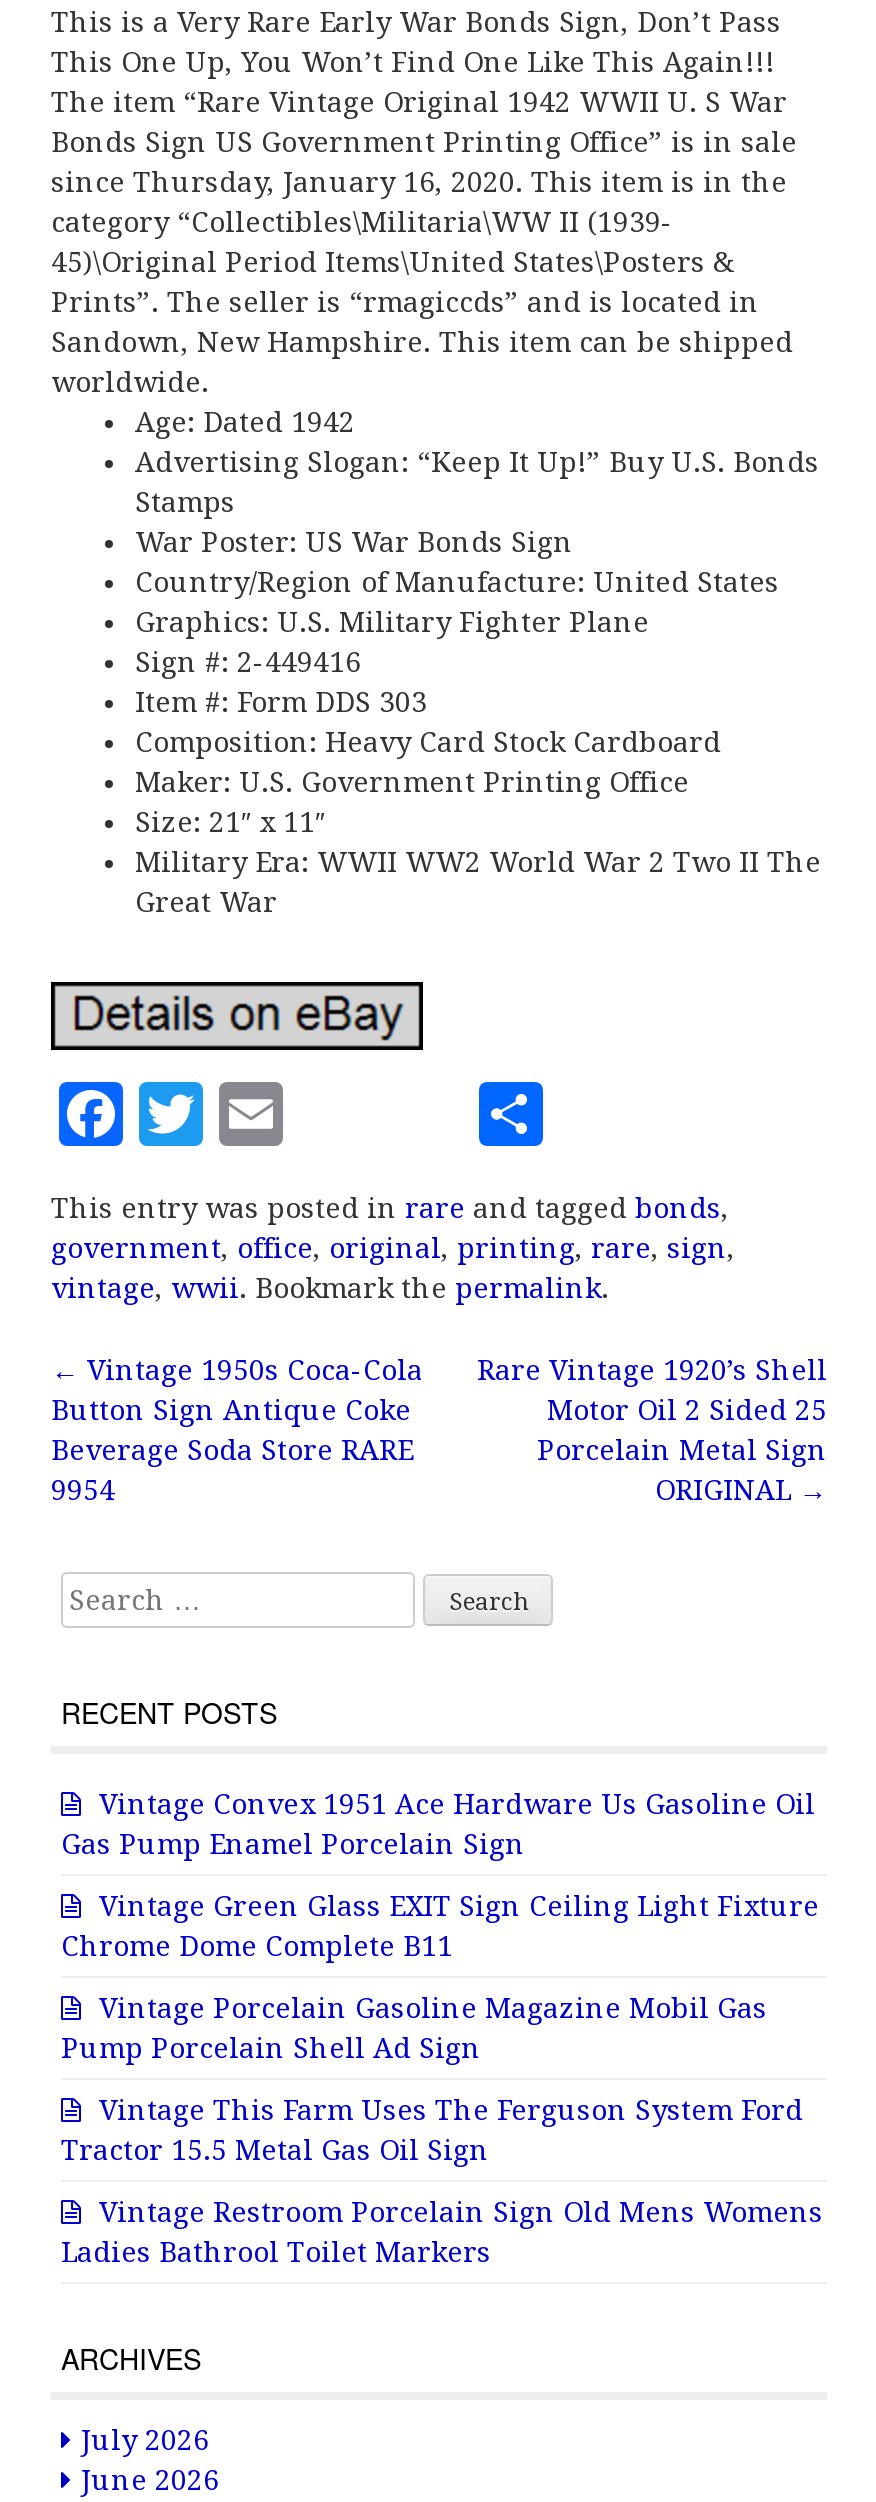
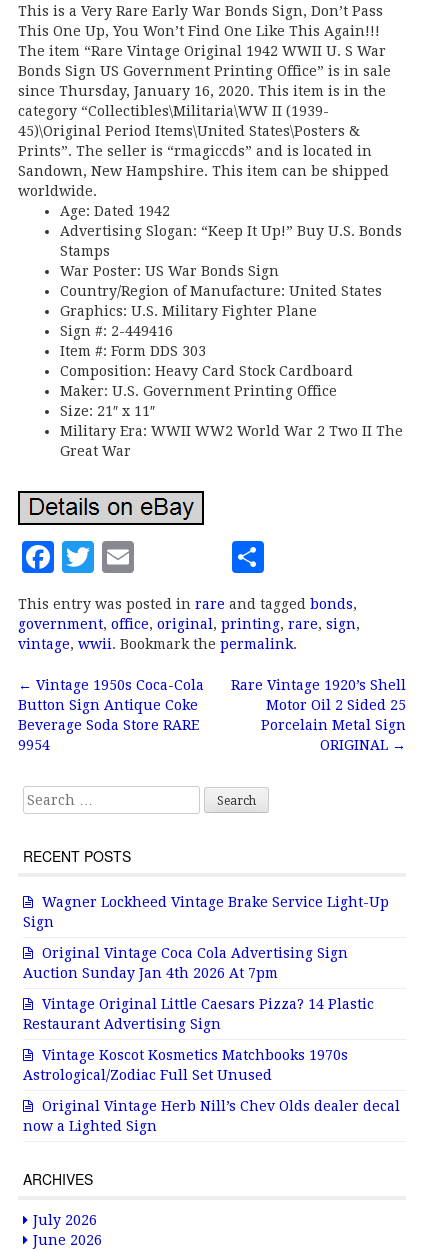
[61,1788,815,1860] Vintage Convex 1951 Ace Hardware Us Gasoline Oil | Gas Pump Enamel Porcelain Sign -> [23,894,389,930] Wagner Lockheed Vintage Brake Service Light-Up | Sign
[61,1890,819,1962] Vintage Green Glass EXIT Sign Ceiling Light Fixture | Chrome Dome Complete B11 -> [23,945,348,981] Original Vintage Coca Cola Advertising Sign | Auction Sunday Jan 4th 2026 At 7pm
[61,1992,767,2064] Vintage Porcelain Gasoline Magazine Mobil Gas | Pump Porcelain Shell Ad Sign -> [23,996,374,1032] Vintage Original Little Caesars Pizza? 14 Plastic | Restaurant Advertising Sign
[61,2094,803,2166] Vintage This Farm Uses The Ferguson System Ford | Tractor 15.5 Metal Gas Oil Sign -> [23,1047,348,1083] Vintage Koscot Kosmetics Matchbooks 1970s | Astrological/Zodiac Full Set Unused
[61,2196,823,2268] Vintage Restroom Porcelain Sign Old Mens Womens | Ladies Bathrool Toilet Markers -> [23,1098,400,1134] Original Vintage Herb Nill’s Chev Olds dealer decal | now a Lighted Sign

# To do
Scan the listing above for the line that has "[61,1992,767,2064] Vintage Porcelain", then copy exactly from that line through the line that has "[61,2094,803,2166] Vintage This".

# Your solution
[61,1992,767,2064] Vintage Porcelain Gasoline Magazine Mobil Gas | Pump Porcelain Shell Ad Sign -> [23,996,374,1032] Vintage Original Little Caesars Pizza? 14 Plastic | Restaurant Advertising Sign
[61,2094,803,2166] Vintage This Farm Uses The Ferguson System Ford | Tractor 15.5 Metal Gas Oil Sign -> [23,1047,348,1083] Vintage Koscot Kosmetics Matchbooks 1970s | Astrological/Zodiac Full Set Unused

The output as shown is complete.